▸ Data extract:
====================
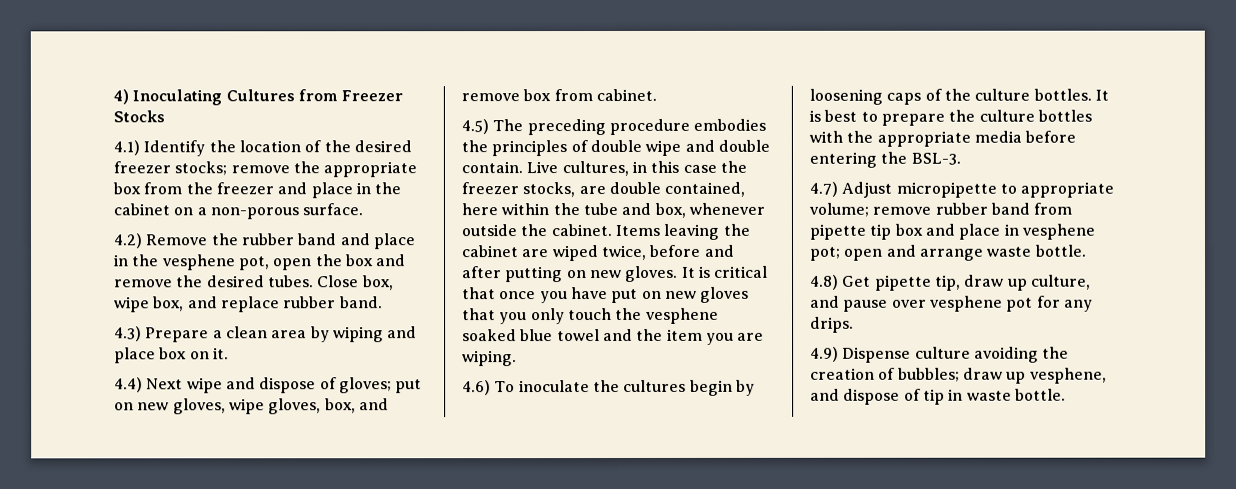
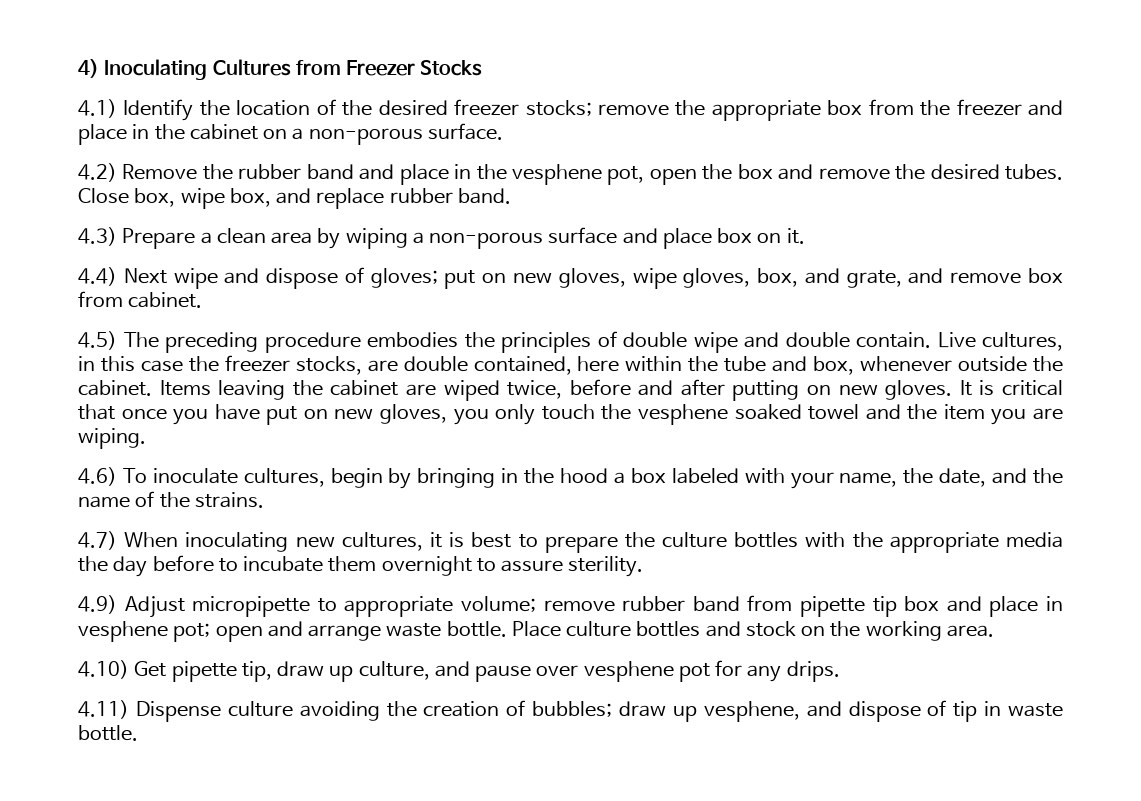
- 4.3) Prepare a clean area by wiping and place box on it.
+ 4.3) Prepare a clean area by wiping a non-porous surface and place box on it.
- 4.4) Next wipe and dispose of gloves; put on new gloves, wipe gloves, box, and remove box from cabinet.
+ 4.4) Next wipe and dispose of gloves; put on new gloves, wipe gloves, box, and grate, and remove box from cabinet.
- It is critical that once you have put on new gloves that you only touch the vesphene soaked blue towel and the item you are wiping.
+ It is critical that once you have put on new gloves, you only touch the vesphene soaked towel and the item you are wiping.
- 4.6) To inoculate the cultures begin by loosening caps of the culture bottles. It is best to prepare the culture bottles with the appropriate media before entering the BSL-3.
- 4.7) Adjust micropipette to appropriate volume; remove rubber band from pipette tip box and place in vesphene pot; open and arrange waste bottle.
- 4.8) Get pipette tip, draw up culture, and pause over vesphene pot for any drips.
+ 4.6) To inoculate cultures, begin by bringing in the hood a box labeled with your name, the date, and the name of the strains.
+ 4.7) When inoculating new cultures, it is best to prepare the culture bottles with the appropriate media the day before to incubate them overnight to assure sterility.
+ 4.9) Adjust micropipette to appropriate volume; remove rubber band from pipette tip box and place in vesphene pot; open and arrange waste bottle. Place culture bottles and stock on the working area.
+ 4.10) Get pipette tip, draw up culture, and pause over vesphene pot for any drips.
- 4.9) Dispense culture avoiding the creation of bubbles; draw up vesphene, and dispose of tip in waste bottle.
+ 4.11) Dispense culture avoiding the creation of bubbles; draw up vesphene, and dispose of tip in waste bottle.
====================
▸ Exercise objective: Reproduce each line above exactly, but not a single picture.

▸ Your response:
- 4.3) Prepare a clean area by wiping and place box on it.
+ 4.3) Prepare a clean area by wiping a non-porous surface and place box on it.
- 4.4) Next wipe and dispose of gloves; put on new gloves, wipe gloves, box, and remove box from cabinet.
+ 4.4) Next wipe and dispose of gloves; put on new gloves, wipe gloves, box, and grate, and remove box from cabinet.
- It is critical that once you have put on new gloves that you only touch the vesphene soaked blue towel and the item you are wiping.
+ It is critical that once you have put on new gloves, you only touch the vesphene soaked towel and the item you are wiping.
- 4.6) To inoculate the cultures begin by loosening caps of the culture bottles. It is best to prepare the culture bottles with the appropriate media before entering the BSL-3.
- 4.7) Adjust micropipette to appropriate volume; remove rubber band from pipette tip box and place in vesphene pot; open and arrange waste bottle.
- 4.8) Get pipette tip, draw up culture, and pause over vesphene pot for any drips.
+ 4.6) To inoculate cultures, begin by bringing in the hood a box labeled with your name, the date, and the name of the strains.
+ 4.7) When inoculating new cultures, it is best to prepare the culture bottles with the appropriate media the day before to incubate them overnight to assure sterility.
+ 4.9) Adjust micropipette to appropriate volume; remove rubber band from pipette tip box and place in vesphene pot; open and arrange waste bottle. Place culture bottles and stock on the working area.
+ 4.10) Get pipette tip, draw up culture, and pause over vesphene pot for any drips.
- 4.9) Dispense culture avoiding the creation of bubbles; draw up vesphene, and dispose of tip in waste bottle.
+ 4.11) Dispense culture avoiding the creation of bubbles; draw up vesphene, and dispose of tip in waste bottle.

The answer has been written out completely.